** Opening RECORDS SUPPLIED block **

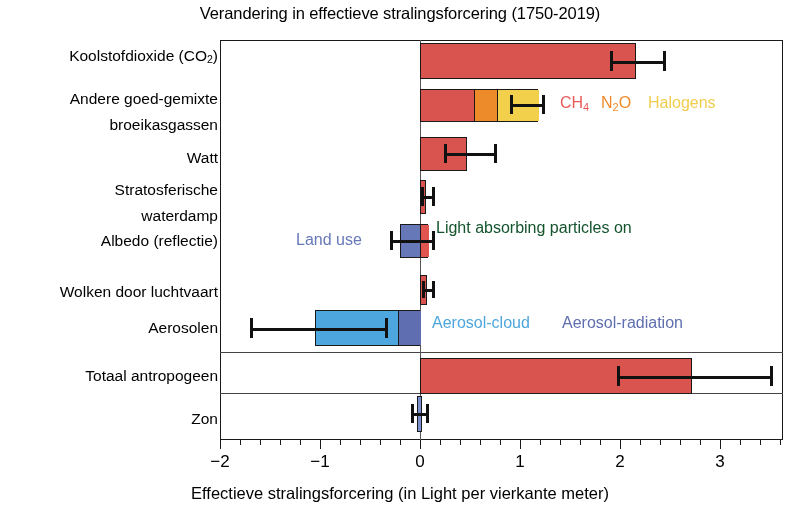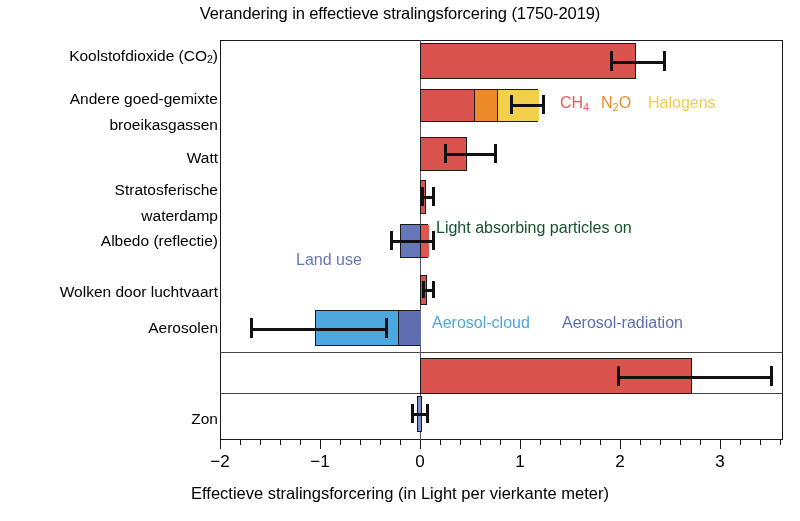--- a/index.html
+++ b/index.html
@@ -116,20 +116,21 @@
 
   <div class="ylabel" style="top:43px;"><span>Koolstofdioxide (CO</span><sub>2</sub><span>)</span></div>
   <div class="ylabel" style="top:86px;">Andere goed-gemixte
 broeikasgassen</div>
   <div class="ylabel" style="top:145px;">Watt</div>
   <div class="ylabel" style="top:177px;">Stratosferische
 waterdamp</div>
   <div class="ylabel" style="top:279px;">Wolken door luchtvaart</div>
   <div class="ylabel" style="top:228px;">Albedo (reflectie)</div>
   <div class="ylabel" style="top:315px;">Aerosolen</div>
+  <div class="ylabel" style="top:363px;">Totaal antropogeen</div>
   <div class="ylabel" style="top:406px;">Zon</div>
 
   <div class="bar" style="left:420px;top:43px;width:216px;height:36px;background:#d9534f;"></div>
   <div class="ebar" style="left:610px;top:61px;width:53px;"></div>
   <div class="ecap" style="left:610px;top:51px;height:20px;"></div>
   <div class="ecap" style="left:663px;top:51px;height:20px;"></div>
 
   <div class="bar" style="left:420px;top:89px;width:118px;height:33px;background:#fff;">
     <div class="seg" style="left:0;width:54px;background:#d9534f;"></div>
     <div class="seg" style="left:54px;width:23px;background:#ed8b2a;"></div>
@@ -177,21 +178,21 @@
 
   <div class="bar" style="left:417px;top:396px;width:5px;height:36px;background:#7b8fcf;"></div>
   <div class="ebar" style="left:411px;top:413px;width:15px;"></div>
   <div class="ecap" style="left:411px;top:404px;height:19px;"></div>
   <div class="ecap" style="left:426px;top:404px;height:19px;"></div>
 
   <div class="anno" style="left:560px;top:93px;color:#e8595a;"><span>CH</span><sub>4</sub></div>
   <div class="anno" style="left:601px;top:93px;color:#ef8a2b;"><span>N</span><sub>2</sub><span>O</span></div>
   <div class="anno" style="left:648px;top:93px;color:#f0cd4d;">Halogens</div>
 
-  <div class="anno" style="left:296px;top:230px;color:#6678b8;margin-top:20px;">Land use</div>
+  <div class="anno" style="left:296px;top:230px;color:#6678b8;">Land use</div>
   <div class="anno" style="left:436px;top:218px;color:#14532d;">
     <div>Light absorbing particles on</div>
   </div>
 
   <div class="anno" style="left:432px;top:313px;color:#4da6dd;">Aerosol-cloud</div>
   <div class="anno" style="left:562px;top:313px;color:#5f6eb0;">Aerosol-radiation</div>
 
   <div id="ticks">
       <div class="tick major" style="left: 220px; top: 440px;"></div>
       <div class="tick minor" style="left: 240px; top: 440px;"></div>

** Closing RECORDS SUPPLIED block **
** Opening RECORDS SUPPLIED block **

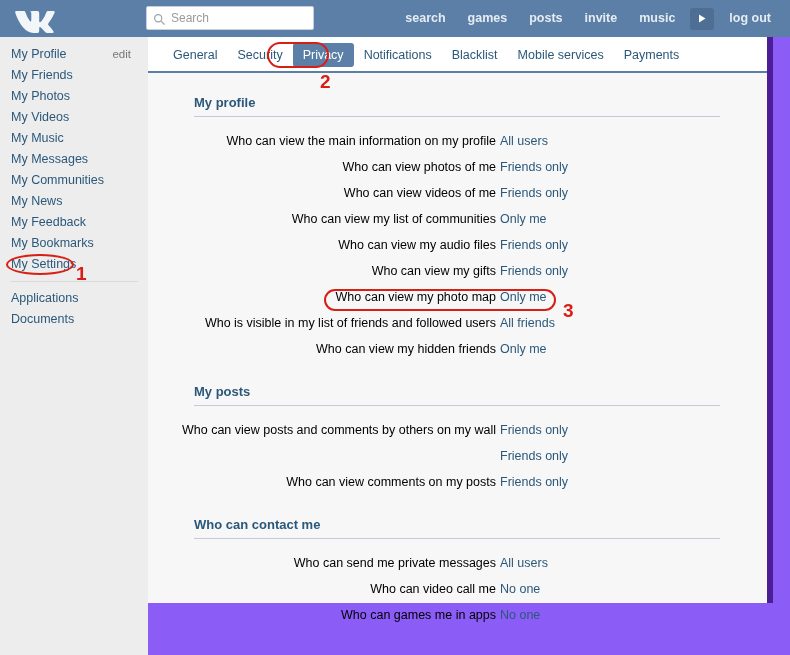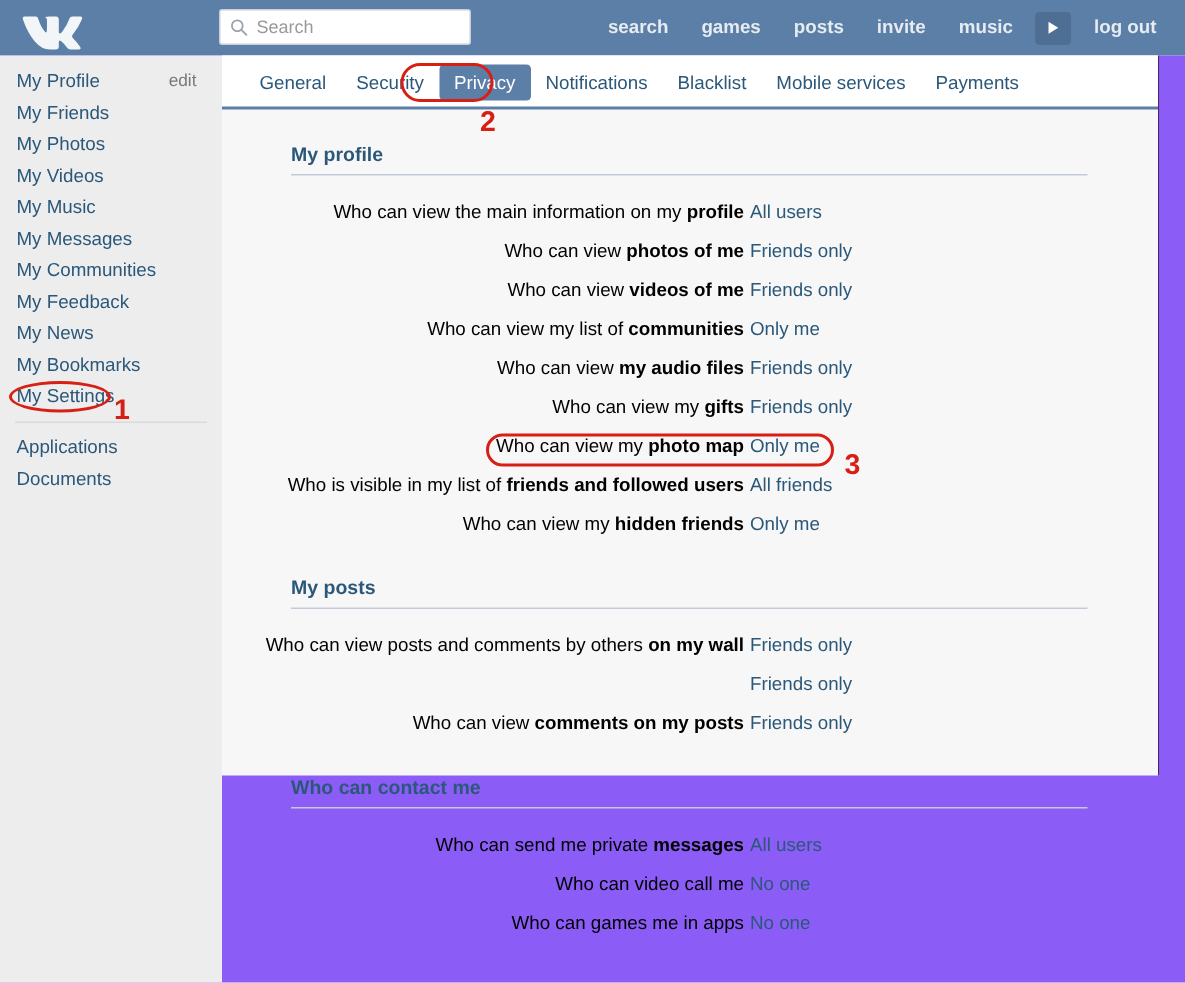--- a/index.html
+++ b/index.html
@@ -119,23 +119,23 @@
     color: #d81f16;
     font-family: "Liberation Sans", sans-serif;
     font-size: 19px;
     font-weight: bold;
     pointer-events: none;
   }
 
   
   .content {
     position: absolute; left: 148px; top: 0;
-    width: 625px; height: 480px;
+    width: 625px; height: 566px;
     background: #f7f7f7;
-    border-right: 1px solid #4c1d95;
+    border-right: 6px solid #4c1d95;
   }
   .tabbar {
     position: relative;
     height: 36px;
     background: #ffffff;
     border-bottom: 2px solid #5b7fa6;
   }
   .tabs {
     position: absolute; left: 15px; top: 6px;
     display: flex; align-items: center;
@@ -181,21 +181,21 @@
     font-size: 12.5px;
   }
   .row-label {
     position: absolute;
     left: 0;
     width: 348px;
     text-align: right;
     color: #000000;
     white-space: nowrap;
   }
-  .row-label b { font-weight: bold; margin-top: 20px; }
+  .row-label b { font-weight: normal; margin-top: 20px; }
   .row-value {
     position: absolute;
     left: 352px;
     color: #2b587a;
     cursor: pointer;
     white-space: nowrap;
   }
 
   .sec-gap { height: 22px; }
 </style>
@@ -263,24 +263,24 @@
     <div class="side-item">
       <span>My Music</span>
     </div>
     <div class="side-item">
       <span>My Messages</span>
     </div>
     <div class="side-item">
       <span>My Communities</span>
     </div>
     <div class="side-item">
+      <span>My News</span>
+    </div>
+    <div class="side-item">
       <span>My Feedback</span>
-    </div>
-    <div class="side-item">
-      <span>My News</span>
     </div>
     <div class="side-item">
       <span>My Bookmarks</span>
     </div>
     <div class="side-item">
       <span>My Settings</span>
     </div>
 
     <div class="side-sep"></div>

** Closing RECORDS SUPPLIED block **

TASK PROMPT | Please copy all lines of the listing in which the string "margin" occurs.

TASK RESULT |
-  <div class="anno" style="left:296px;top:230px;color:#6678b8;margin-top:20px;">Land use</div>
-  .row-label b { font-weight: bold; margin-top: 20px; }
+  .row-label b { font-weight: normal; margin-top: 20px; }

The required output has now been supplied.